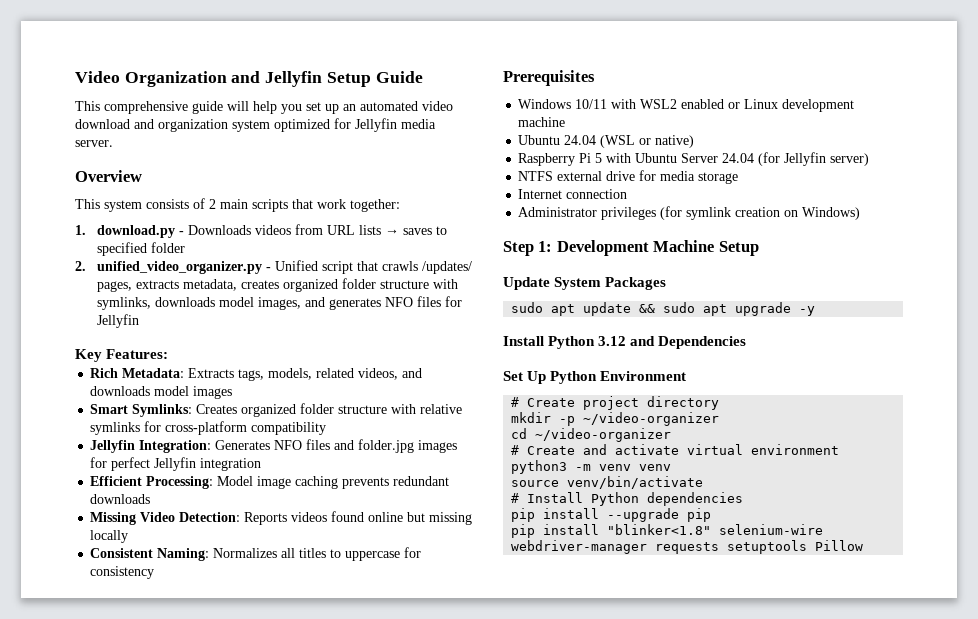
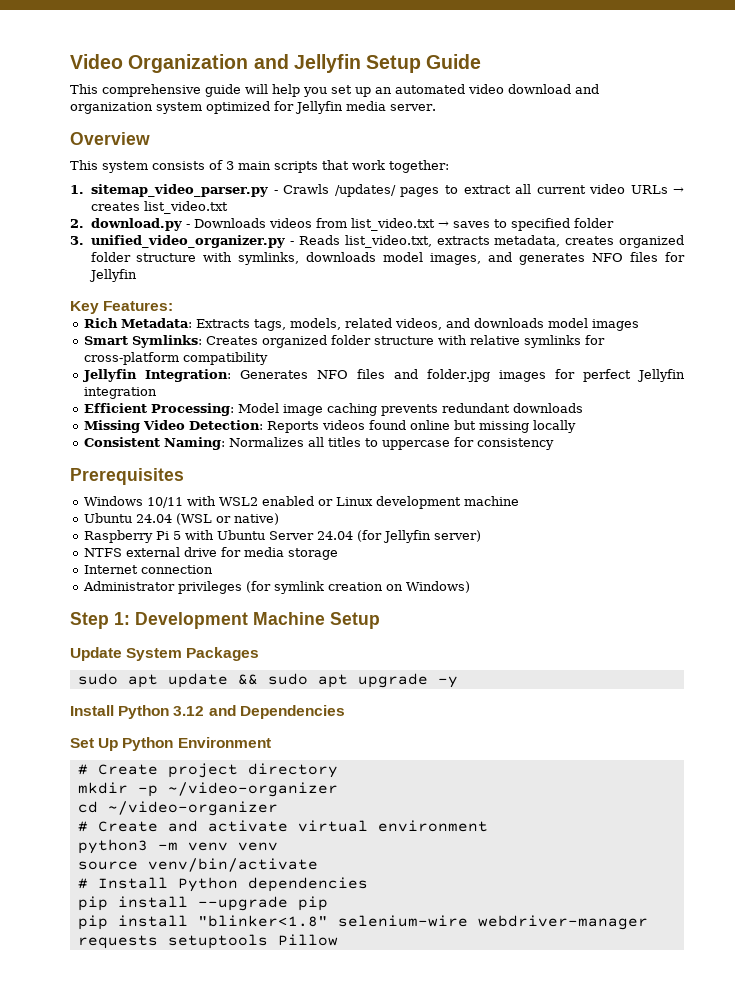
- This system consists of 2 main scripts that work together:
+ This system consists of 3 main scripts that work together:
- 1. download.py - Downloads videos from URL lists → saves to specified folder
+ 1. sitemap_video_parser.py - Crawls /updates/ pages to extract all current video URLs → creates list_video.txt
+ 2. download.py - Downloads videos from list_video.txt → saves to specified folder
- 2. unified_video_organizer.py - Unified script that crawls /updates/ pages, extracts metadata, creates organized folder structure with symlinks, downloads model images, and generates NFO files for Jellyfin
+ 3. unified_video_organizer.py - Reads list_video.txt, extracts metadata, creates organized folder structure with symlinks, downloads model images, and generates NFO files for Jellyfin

★ ★ ★ ★ ★ ★ ★

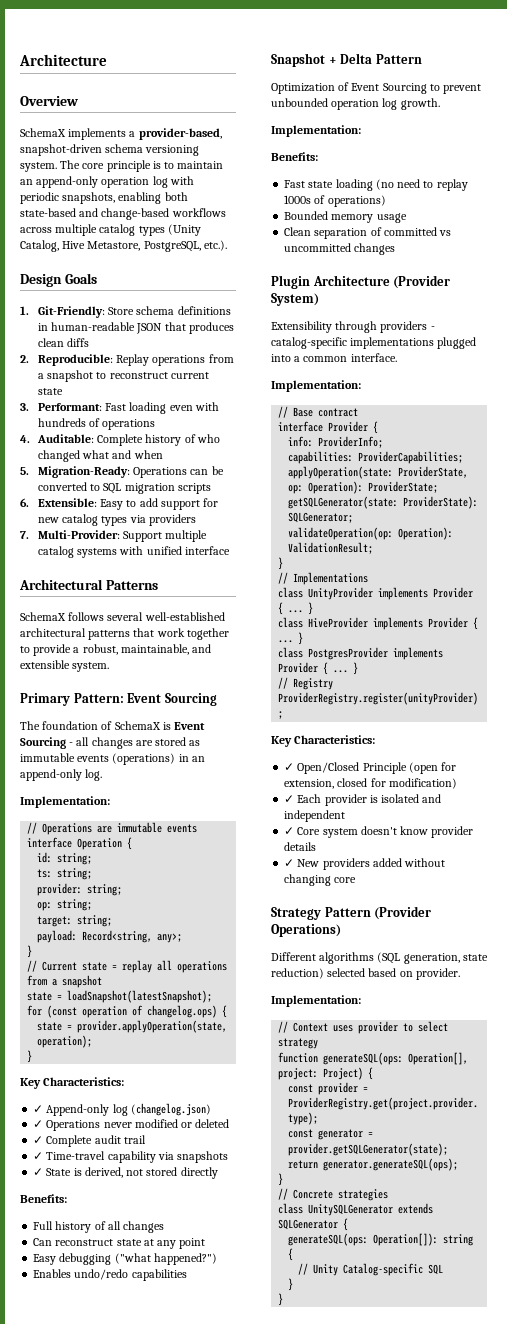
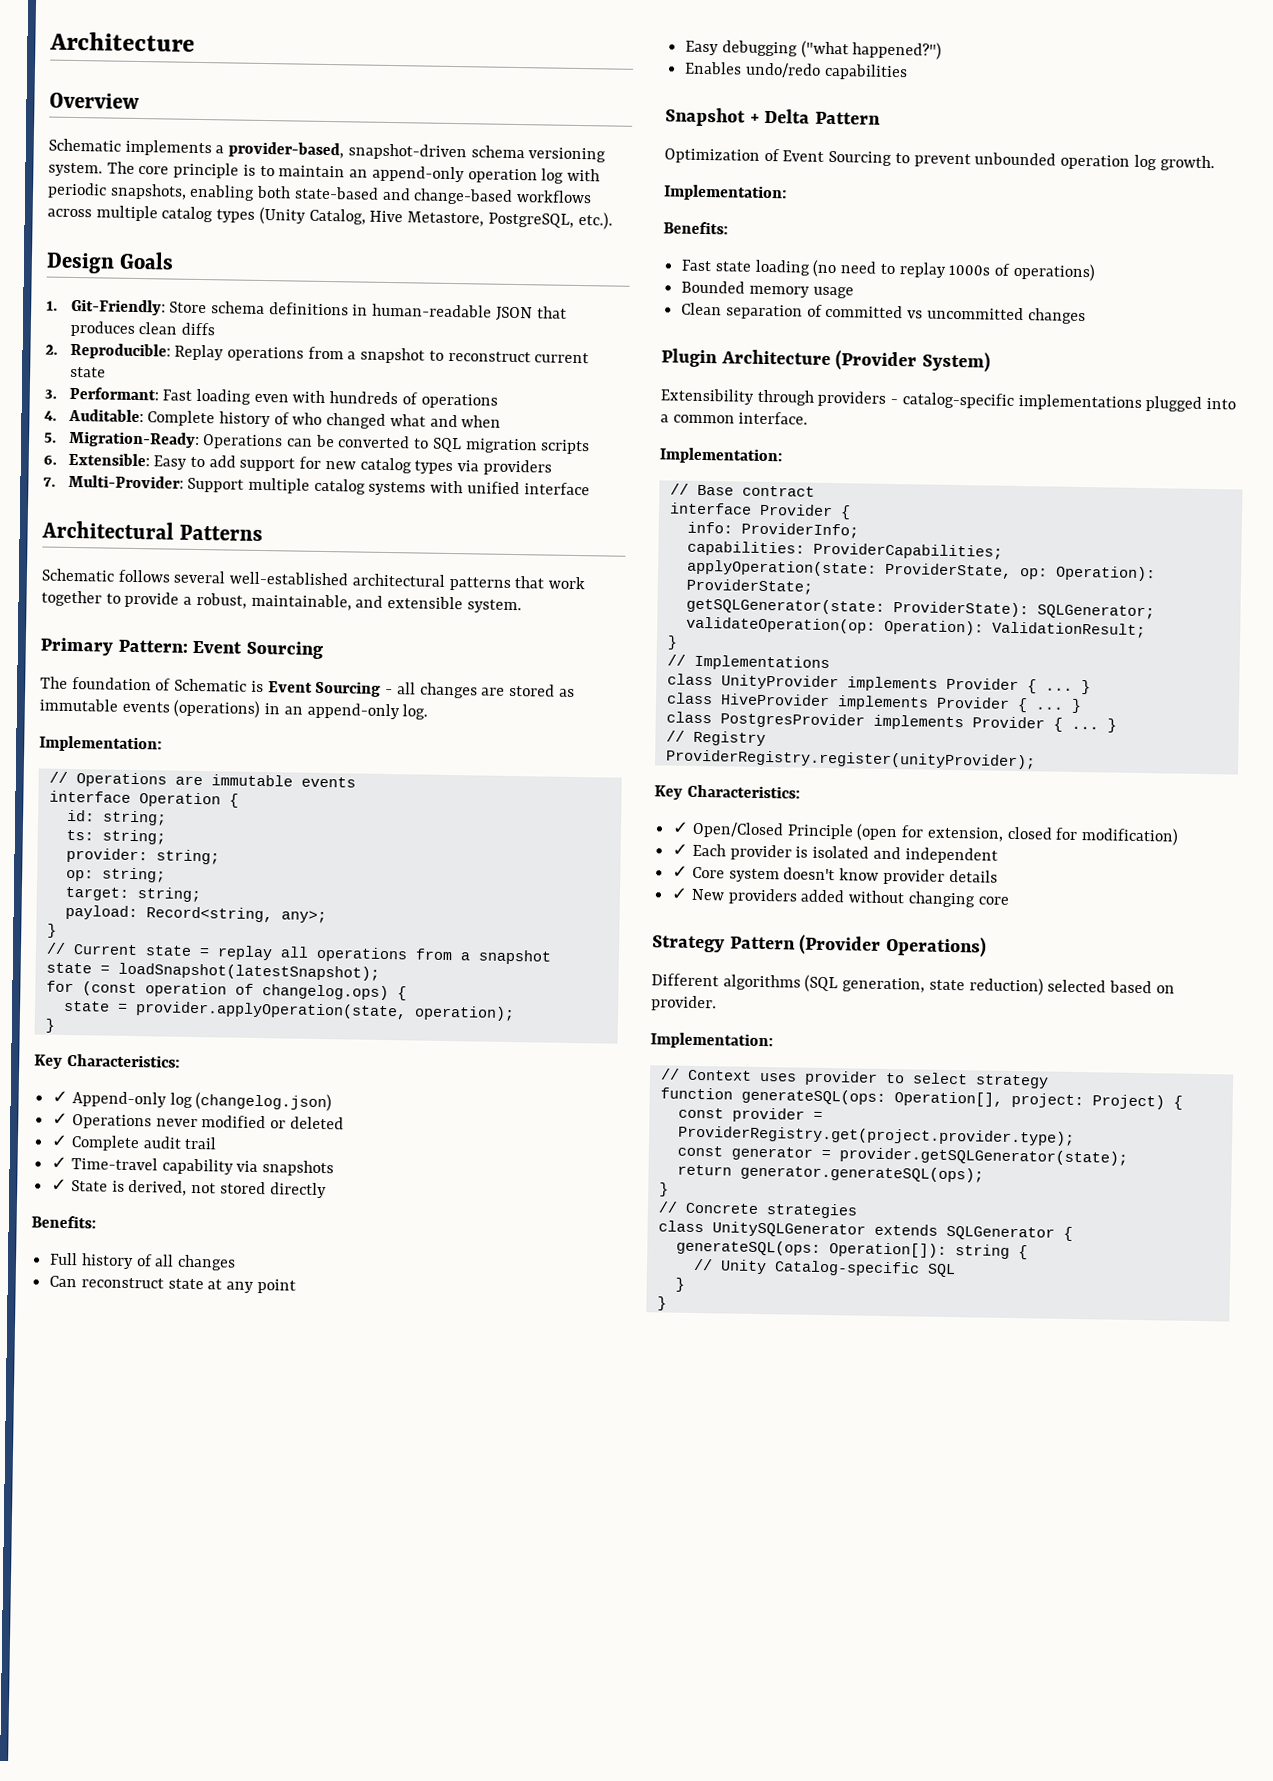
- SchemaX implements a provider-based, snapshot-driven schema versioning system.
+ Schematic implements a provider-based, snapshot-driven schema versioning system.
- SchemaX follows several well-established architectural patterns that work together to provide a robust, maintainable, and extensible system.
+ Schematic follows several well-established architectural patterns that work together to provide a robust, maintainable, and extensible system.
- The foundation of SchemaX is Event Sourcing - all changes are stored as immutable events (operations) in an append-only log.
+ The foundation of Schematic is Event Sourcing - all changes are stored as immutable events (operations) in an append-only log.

★ ★ ★ ★ ★ ★ ★

_EXERCISE INSTRUCTIONS_
The output should be exactly the lines above from the line containing "- 2. unified_video_organizer.py" to the line containing "unified_video_organizer.py - Reads", inclusive, with no other lines.

_ANSWER TO THE EXERCISE_
- 2. unified_video_organizer.py - Unified script that crawls /updates/ pages, extracts metadata, creates organized folder structure with symlinks, downloads model images, and generates NFO files for Jellyfin
+ 3. unified_video_organizer.py - Reads list_video.txt, extracts metadata, creates organized folder structure with symlinks, downloads model images, and generates NFO files for Jellyfin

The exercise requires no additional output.